Dance Matters: Trisha Brown's Group Forges Ahead Without Her

April 30, 2013

When it comes to postmodern choreography, Trisha Brown is royalty. Her half-century of work includes the exhilaratingly disorienting “equipment pieces” (as in
Walking on the Wall),
her beguiling mathematical structures (as in her “accumulations”), her famously liquid movement quality (see Brown’s Artist Statement for her elegant definition of “pure movement”), and her reenvisioning of dance on a proscenium stage. Her influence on an international scale is huge and subtly pervasive.

 

Sadly, Brown, 76, has been felled by a series of mini-strokes that left her unable to create new work. Well-loved for her generosity and playfulness as well as for her choreographic genius, she will be missed by many who anticipated each new work with pleasure.

 

 

Brown rehearsing in her loft, 1970s. Photo by Lois Greenfield, Perron collection.

 

During its season at Brooklyn Academy of Music last winter, the Trisha Brown Dance Company announced a three-part plan to continue her work.
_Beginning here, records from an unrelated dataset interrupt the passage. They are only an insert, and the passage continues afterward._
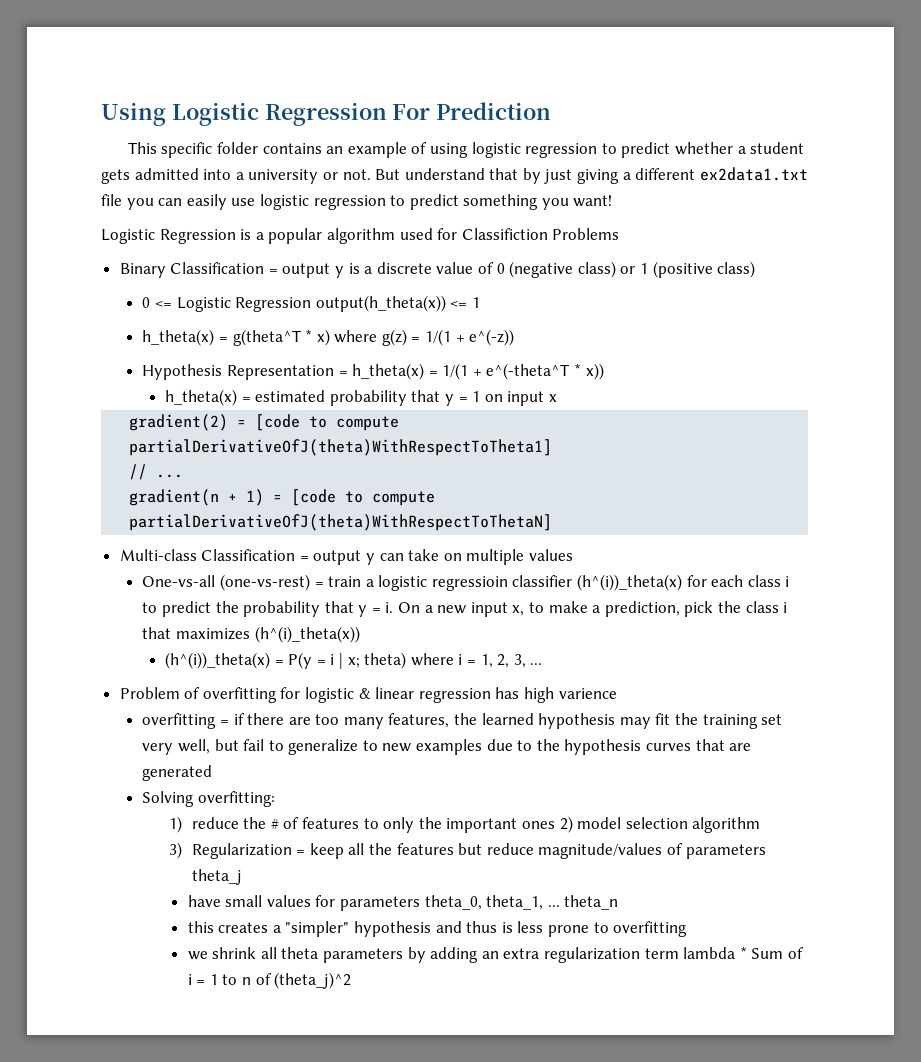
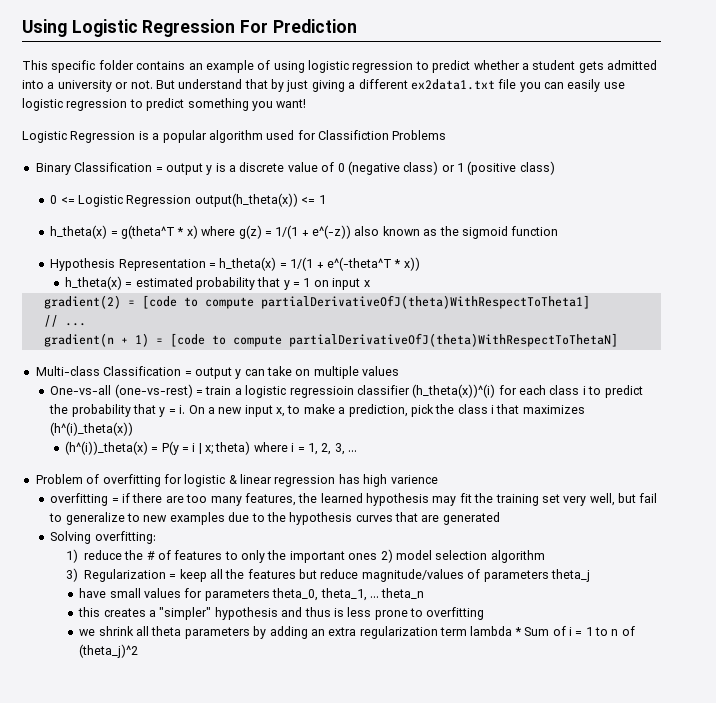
- h_theta(x) = g(theta^T * x) where g(z) = 1/(1 + e^(-z))
+ h_theta(x) = g(theta^T * x) where g(z) = 1/(1 + e^(-z)) also known as the sigmoid function
- One-vs-all (one-vs-rest) = train a logistic regressioin classifier (h^(i))_theta(x) for each class i to predict the probability that y = i.
+ One-vs-all (one-vs-rest) = train a logistic regressioin classifier (h_theta(x))^(i) for each class i to predict the probability that y = i.

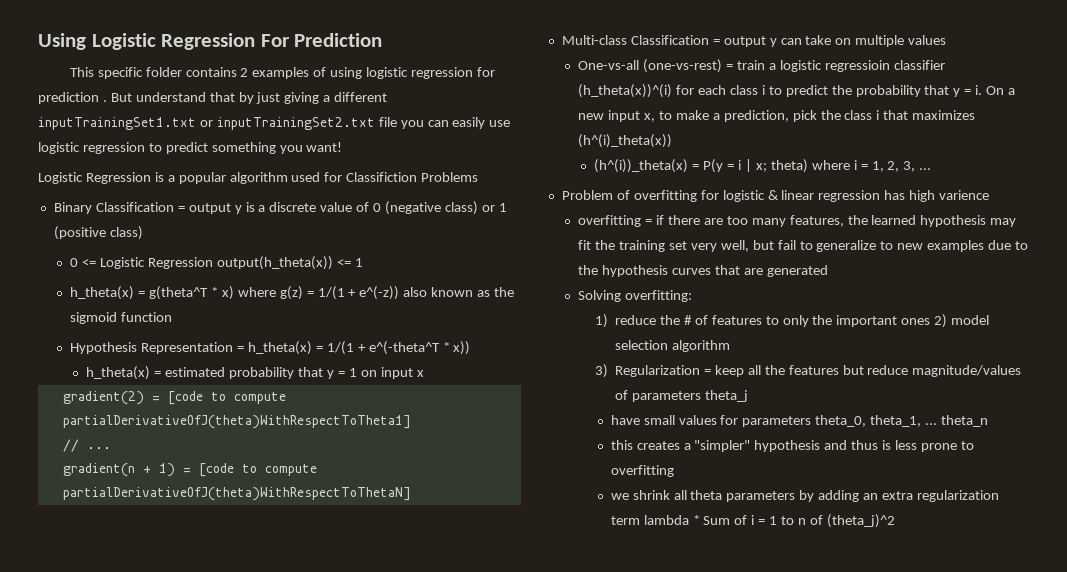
- This specific folder contains an example of using logistic regression to predict whether a student gets admitted into a university or not.
+ This specific folder contains 2 examples of using logistic regression for prediction .
- But understand that by just giving a different ex2data1.txt file you can easily use logistic regression to predict something you want!
+ But understand that by just giving a different inputTrainingSet1.txt or inputTrainingSet2.txt file you can easily use logistic regression to predict something you want!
First, taking a page from the Cunningham Dance Foundation’s “Legacy Tour,” TBDC has embarked on a three-year tour called “Proscenium Works, 1979–2011.” The repertoire will include her well-known collaborations with the likes of artists Robert Rauschenberg and Donald Judd, and composer Laurie Anderson, with titles like Set and Reset, Glacial Decoy, and Foray Forêt. The job of artistic director will be shared by her two longest dance associates: Diane Madden and Carolyn Lucas, who have been with the company 33 and 29 years respectively.

 

In 2015, the company will return to the 1970s-type of presentation, when Brown’s dances appeared in art galleries, firehouses, and other non-proscenium spaces. Brown aligned herself more with art than entertainment, and she is often the first choreographer museum curators think of when extending into “performance.”

 

The last prong of the plan is to create an online interactive media library in the spirit of experimenting with another non-theatrical space. Needless to say, it will be comforting to still have Trisha with us in this way.